Une rencontre fortuite sur un quai de métro en 1997, un après-midi au foyer, une rencontre collective, une amitié s’installe alors que peu de mots sont échangés, un thé, puis deux, puis trois, partagés. S’ensuivent 12 ans de visites, de sourires, d’aides, de photos, toujours dans la volonté de montrer un monde méconnu, là tout près de nous, sans misérabilisme et sans voyeurisme. 

ils viennent du Sénégal, ils ont quitté leur pays, leur famille, leur vie, souvent un statut social. Ils sont venus ici avec un visa acheté à crédit, ils sont restés par nécessité, même sans travail en France, leur situation reste plus “confortable” que de rentrer près des leurs. Ils travaillent avec le passeport d’un autre, avec la complicité des entreprises et des boîtes d’interim’.

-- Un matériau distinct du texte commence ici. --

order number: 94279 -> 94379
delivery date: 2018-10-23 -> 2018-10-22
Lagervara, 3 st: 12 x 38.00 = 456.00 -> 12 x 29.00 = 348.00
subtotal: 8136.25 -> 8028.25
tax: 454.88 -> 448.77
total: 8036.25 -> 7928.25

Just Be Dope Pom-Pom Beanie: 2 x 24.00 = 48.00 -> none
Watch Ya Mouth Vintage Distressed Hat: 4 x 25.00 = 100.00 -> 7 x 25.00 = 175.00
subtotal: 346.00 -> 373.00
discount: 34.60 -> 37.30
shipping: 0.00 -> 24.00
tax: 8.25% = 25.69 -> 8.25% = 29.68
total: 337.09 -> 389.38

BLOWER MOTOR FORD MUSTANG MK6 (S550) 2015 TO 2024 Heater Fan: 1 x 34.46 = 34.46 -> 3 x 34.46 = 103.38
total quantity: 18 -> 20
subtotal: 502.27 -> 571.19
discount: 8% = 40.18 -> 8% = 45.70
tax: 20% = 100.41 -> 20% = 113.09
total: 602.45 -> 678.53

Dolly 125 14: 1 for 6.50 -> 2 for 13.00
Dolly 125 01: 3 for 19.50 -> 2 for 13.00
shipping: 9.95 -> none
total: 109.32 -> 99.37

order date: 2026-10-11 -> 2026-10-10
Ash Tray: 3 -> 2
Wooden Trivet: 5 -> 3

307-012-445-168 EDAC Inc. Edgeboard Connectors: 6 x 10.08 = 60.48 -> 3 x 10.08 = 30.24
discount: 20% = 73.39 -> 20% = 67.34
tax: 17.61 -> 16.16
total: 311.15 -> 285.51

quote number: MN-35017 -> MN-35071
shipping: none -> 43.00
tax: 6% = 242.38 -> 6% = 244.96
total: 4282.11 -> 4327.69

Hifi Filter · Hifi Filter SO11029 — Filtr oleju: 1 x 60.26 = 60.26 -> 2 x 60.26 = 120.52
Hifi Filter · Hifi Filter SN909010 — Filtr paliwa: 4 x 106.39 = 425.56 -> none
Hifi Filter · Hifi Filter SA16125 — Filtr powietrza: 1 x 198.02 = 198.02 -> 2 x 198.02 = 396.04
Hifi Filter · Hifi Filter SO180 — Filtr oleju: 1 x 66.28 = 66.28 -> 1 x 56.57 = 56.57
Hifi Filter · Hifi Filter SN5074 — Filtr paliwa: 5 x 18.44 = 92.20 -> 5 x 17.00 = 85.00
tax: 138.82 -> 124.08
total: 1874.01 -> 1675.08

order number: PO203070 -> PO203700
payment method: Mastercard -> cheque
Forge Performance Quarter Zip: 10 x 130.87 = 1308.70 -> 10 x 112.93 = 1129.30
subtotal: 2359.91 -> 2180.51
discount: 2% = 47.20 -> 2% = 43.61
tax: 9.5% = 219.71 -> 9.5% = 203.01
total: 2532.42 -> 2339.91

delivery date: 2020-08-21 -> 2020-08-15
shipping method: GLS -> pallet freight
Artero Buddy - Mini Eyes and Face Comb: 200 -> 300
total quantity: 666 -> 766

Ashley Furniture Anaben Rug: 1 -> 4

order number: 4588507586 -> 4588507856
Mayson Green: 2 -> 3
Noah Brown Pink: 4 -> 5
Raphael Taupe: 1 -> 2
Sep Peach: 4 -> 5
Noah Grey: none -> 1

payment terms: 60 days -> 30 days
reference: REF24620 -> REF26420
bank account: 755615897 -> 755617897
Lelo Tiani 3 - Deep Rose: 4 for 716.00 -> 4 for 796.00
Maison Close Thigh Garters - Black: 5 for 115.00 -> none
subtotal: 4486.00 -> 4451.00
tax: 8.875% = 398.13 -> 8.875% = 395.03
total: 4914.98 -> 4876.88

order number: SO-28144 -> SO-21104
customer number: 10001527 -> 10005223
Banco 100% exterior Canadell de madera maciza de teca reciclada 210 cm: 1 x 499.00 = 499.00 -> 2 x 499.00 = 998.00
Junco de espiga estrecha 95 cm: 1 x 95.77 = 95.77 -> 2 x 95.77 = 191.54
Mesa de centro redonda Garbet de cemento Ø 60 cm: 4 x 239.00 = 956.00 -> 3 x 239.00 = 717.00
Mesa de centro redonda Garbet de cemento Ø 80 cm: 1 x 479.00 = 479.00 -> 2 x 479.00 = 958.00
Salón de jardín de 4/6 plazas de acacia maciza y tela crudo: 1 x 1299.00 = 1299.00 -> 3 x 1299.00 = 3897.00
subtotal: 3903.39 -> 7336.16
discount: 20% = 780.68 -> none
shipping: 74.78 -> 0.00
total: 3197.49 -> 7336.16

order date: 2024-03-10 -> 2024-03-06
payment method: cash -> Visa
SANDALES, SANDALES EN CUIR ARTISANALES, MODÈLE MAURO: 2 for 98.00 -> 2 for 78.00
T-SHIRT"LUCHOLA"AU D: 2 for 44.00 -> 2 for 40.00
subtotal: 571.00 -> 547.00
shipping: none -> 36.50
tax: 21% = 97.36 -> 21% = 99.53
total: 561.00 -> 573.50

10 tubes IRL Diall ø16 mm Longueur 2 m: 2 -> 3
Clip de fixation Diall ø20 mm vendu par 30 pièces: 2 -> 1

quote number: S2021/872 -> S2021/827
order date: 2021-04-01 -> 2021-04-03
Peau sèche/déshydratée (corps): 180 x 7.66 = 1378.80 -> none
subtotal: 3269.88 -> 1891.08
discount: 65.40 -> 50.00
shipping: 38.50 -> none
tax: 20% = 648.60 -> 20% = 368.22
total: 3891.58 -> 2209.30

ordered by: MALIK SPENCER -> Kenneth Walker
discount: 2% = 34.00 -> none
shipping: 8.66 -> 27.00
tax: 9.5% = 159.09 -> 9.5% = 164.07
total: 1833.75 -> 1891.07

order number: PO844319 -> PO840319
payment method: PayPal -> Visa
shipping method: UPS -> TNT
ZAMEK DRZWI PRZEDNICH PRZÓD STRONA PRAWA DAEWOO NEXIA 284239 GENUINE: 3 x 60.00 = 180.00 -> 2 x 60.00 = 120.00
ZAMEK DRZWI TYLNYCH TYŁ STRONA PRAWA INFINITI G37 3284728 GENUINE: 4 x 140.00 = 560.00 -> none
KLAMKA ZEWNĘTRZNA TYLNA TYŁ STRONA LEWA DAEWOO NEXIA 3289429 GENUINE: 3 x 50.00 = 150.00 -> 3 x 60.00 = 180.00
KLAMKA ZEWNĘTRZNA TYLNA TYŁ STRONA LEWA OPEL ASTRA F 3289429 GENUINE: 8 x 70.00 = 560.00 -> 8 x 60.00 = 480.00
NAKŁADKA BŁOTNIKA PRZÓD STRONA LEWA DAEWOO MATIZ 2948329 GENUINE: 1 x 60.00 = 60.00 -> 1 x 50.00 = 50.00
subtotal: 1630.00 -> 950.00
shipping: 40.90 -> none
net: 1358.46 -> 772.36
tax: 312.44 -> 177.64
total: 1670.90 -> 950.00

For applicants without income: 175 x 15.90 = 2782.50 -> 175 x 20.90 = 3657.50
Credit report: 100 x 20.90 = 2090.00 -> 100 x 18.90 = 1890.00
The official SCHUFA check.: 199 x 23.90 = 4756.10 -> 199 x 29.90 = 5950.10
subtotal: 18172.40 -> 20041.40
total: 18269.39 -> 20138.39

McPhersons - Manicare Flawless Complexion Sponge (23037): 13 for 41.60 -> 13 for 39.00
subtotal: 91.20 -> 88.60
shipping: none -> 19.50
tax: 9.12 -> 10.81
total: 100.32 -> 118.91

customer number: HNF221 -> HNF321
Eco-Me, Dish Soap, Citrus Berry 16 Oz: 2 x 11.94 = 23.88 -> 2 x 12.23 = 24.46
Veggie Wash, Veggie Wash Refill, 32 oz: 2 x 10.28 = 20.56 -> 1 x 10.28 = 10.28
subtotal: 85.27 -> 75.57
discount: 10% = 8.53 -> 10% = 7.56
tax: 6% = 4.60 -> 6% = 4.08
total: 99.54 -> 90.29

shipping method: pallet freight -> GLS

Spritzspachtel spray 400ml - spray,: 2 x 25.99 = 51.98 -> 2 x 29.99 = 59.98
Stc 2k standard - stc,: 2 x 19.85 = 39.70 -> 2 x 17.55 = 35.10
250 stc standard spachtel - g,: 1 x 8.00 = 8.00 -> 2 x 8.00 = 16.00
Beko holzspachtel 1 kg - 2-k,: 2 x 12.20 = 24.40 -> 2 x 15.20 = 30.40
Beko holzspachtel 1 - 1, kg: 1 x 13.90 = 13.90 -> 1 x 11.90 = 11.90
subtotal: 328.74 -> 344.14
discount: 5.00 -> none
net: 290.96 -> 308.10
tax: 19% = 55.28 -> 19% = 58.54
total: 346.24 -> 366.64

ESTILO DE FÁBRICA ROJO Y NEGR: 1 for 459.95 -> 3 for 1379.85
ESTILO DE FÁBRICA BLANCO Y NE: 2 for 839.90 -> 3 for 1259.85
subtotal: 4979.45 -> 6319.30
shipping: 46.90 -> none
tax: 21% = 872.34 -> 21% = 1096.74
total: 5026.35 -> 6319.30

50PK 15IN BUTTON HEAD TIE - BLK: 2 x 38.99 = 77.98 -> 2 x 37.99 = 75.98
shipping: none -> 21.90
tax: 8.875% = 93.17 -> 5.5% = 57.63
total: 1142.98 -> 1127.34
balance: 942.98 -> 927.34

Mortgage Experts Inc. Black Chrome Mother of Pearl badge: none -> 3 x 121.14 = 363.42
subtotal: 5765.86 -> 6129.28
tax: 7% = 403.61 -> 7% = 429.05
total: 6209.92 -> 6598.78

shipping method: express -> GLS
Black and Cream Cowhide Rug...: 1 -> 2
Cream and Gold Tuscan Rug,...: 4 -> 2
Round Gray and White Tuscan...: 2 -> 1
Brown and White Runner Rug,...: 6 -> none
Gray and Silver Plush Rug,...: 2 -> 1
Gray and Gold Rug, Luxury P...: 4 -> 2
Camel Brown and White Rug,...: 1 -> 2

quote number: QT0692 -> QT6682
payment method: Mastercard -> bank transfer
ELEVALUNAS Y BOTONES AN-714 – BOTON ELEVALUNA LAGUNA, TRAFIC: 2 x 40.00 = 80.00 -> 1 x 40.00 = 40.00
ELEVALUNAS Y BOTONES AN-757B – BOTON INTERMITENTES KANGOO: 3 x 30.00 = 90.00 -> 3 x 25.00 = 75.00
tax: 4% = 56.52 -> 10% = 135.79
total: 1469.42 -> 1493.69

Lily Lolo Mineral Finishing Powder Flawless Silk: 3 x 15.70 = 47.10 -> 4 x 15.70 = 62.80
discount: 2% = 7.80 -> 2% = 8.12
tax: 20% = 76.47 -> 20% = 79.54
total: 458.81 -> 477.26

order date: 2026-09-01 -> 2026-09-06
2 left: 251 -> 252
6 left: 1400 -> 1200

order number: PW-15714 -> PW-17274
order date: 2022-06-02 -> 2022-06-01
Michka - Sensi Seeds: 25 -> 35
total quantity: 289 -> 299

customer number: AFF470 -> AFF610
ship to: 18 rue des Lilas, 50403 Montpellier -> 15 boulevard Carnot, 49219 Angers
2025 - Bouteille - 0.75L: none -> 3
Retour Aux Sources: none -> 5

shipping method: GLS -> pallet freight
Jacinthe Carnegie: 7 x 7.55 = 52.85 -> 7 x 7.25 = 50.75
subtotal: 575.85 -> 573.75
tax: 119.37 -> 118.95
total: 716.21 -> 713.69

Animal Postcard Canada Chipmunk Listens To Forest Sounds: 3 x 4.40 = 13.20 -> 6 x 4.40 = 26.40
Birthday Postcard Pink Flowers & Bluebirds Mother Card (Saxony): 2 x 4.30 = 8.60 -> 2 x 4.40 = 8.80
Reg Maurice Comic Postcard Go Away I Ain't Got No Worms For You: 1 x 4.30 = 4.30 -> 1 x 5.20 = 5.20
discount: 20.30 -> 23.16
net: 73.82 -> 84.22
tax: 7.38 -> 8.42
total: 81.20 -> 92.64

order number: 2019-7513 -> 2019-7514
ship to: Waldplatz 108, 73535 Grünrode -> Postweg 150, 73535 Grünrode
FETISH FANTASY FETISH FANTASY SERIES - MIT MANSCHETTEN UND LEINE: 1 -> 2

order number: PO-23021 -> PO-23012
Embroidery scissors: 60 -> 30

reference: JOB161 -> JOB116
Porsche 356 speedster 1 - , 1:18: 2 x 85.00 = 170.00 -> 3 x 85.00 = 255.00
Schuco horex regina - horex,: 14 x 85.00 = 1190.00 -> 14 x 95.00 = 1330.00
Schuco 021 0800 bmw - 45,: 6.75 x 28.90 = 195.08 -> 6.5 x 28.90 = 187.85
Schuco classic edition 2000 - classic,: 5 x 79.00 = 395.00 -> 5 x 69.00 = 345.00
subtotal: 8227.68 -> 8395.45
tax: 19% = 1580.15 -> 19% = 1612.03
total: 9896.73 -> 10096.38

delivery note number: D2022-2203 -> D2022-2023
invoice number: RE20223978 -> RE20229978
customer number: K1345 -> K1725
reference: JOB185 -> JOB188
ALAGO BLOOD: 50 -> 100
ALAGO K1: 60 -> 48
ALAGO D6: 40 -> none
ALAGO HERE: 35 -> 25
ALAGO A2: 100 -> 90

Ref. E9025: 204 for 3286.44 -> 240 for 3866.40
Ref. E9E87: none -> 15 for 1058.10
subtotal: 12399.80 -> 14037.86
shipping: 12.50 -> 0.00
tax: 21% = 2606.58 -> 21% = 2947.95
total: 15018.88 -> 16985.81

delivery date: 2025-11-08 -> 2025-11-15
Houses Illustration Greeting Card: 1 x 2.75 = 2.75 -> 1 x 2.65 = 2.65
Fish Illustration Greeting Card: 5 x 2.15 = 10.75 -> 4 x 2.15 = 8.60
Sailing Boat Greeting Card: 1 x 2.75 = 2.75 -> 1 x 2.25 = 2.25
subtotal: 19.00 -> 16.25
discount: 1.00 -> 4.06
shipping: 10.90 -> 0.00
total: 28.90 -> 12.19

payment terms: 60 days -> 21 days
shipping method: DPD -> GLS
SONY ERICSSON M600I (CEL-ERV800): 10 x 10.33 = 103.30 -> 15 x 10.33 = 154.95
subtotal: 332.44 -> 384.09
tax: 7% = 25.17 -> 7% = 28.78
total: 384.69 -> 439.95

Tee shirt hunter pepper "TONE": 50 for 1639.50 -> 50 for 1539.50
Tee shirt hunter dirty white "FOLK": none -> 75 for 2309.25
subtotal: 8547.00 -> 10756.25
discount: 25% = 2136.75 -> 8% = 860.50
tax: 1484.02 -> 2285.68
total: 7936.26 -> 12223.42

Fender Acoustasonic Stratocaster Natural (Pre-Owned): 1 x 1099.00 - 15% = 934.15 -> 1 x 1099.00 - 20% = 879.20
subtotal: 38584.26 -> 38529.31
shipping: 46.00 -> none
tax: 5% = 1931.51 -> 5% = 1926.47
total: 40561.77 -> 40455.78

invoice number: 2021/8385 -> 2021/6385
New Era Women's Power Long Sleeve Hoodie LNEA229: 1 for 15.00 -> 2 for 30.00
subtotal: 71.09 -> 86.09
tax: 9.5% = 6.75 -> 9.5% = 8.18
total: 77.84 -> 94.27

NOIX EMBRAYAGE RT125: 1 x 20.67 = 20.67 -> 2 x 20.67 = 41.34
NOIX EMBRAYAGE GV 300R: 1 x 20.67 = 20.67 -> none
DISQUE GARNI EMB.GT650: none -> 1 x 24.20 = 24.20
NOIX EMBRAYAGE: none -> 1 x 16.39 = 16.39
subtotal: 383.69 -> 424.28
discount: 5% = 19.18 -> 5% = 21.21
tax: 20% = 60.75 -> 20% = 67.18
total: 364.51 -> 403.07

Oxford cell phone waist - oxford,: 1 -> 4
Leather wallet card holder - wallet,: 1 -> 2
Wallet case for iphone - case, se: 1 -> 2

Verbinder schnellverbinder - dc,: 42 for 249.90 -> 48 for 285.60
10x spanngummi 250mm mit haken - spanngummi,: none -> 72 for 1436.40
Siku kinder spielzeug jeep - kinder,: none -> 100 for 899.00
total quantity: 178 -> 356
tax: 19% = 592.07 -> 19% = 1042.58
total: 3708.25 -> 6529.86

Ils parlent sans arrêt, boivent du thé, du thé et encore du thé.Ils ne sortent que pour travailler et pour faire quelques courses au supermarché du quartier.Ils transportent nos colis, nettoient nos rues, nos trains et nos métros, déchargent les marchandises que nous nous empresserons d’acheter, souvent si tôt le matin que leur journée de travail se termine avant même que nous nous levions.

Ils ne connaissent presque rien de notre pays, ne mangent que des plats sénégalais, la télévision est bloquée sur  la RTS. Ils sont là-bas plus qu’ici, ils sont invisibles.